Brandon John Staley (born December 10, 1982) is an American football coach who is the head coach for the Los Angeles Chargers of the National Football League (NFL). He previously served as the defensive coordinator for the Los Angeles Rams in 2020 and also served as an assistant coach for the Denver Broncos and Chicago Bears.

Playing career
Staley went to the University of Dayton and started two years at quarterback for the Flyers guiding the team to a 16–5 record from 2003 to 2004. He finished his playing career at Mercyhurst College, playing on the football team in 2005.

Coaching career

College
Brandon began his coaching career as a graduate assistant at Northern Illinois from 2006 to 2008 before working with defensive linemen and special teams at Division III St. Thomas in 2009.
In 2010 and 2011 Staley served as the associate head coach and defensive coordinator at Hutchinson Community College. He spent the 2012 season at Tennessee as a graduate assistant.

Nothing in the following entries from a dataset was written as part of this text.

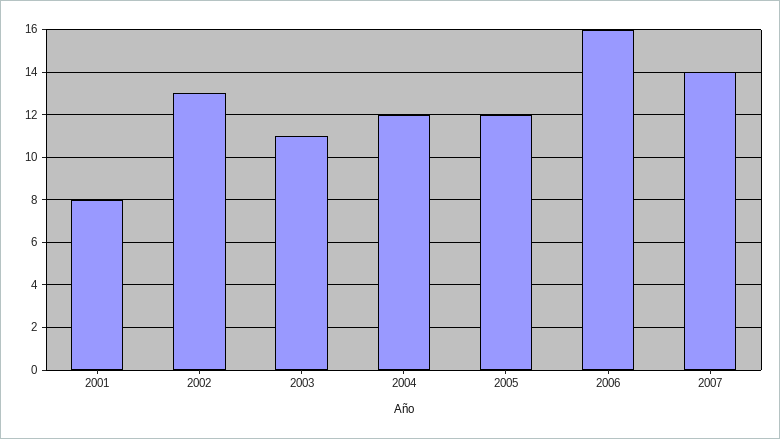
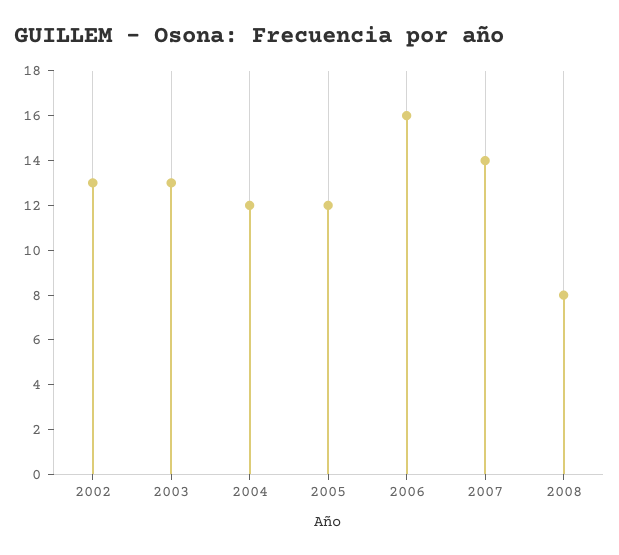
2001: 8 -> none
2003: 11 -> 13
2008: none -> 8

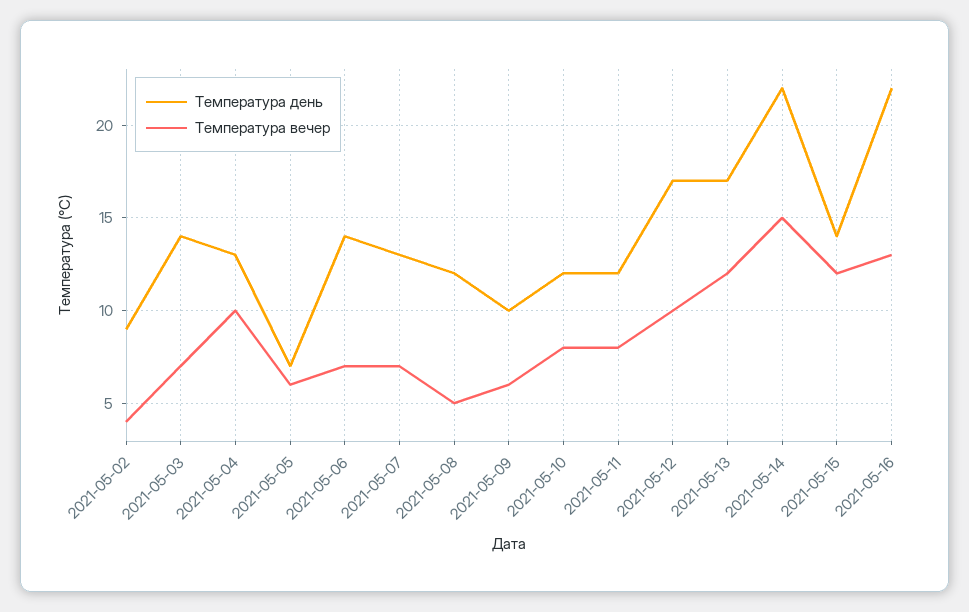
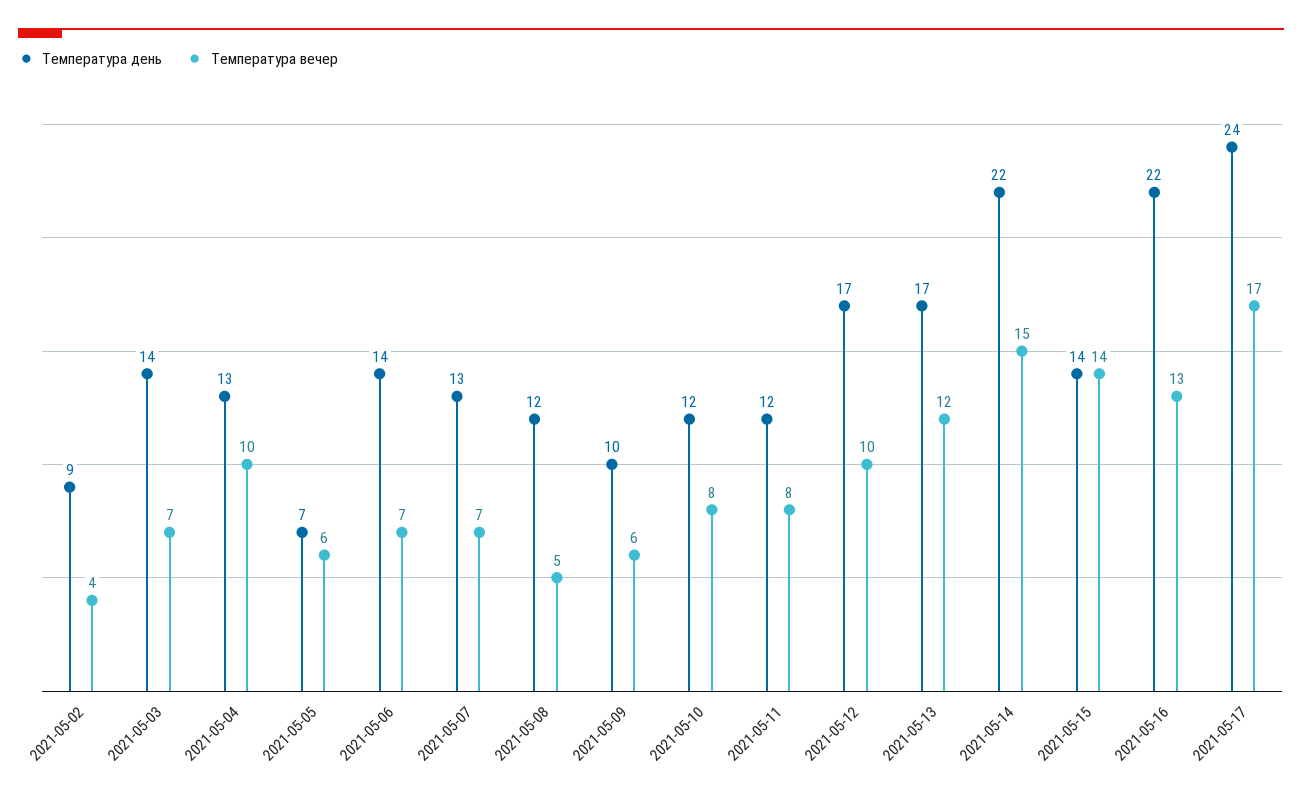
Температура вечер, 2021-05-15: 12 -> 14
Температура день, 2021-05-17: none -> 24
Температура вечер, 2021-05-17: none -> 17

Staley would then spend three seasons (2013, 2015, 2016) as the defensive coordinator/secondary coach with John Carroll University. 2014 was spent as the defensive coordinator/linebackers coach at James Madison University.

Chicago Bears
In 2017, Staley was hired by the Chicago Bears as their outside linebackers coach.

Denver Broncos
On January 15, 2019, Staley was hired by the Denver Broncos as their outside linebackers coach, reuniting with head coach Vic Fangio.

Los Angeles Rams
On January 16, 2020, Staley was hired by the Los Angeles Rams as their defensive coordinator, replacing Wade Phillips. In his only year as coordinator in 2020, Staley helped guide the Rams defense to 1st in points and total yards allowed, positioning himself as an attractive head coaching candidate around the league.

Los Angeles Chargers
On January 17, 2021, Staley was hired as head coach of the Los Angeles Chargers to replace Anthony Lynn.

On September 12, 2021, Staley made his regular-season head coaching debut against the Washington Football Team and led the Chargers to a 20–16 victory.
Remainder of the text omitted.